WHAT THIS TASK INVOLVES: Transcribe the entries that follow exactly as they appear, minus pictures.

Data items
◇ ◇ ◇ ◇ ◇ ◇ ◇

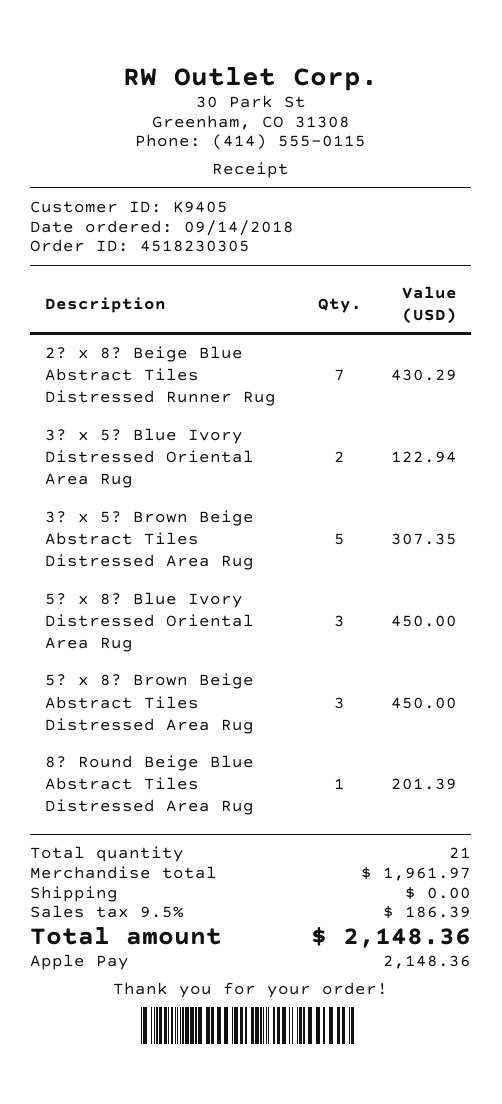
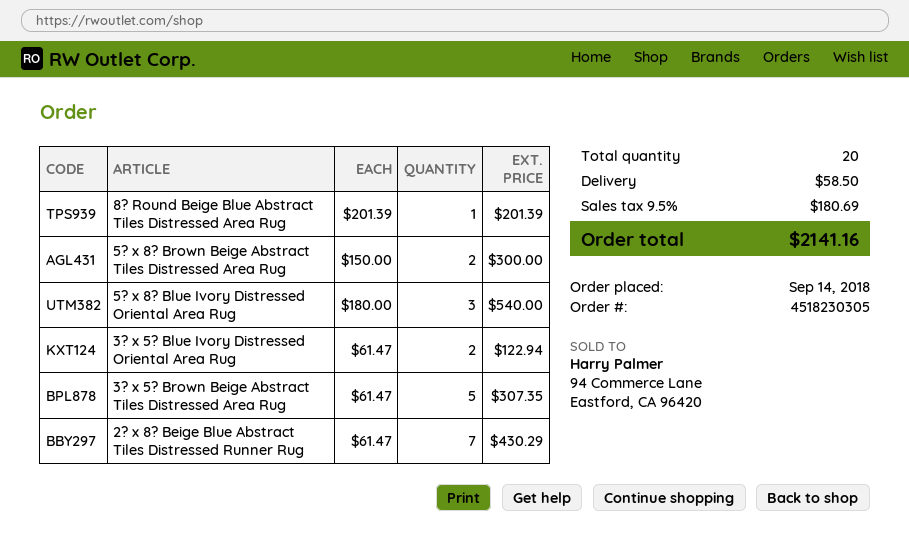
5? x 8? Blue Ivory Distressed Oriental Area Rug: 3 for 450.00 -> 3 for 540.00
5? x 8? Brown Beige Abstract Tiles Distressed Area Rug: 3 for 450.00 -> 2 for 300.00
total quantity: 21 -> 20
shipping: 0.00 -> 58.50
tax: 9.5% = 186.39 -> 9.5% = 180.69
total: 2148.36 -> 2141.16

◇ ◇ ◇ ◇ ◇ ◇ ◇

SOLUTION TO THIS TASK:
5? x 8? Blue Ivory Distressed Oriental Area Rug: 3 for 450.00 -> 3 for 540.00
5? x 8? Brown Beige Abstract Tiles Distressed Area Rug: 3 for 450.00 -> 2 for 300.00
total quantity: 21 -> 20
shipping: 0.00 -> 58.50
tax: 9.5% = 186.39 -> 9.5% = 180.69
total: 2148.36 -> 2141.16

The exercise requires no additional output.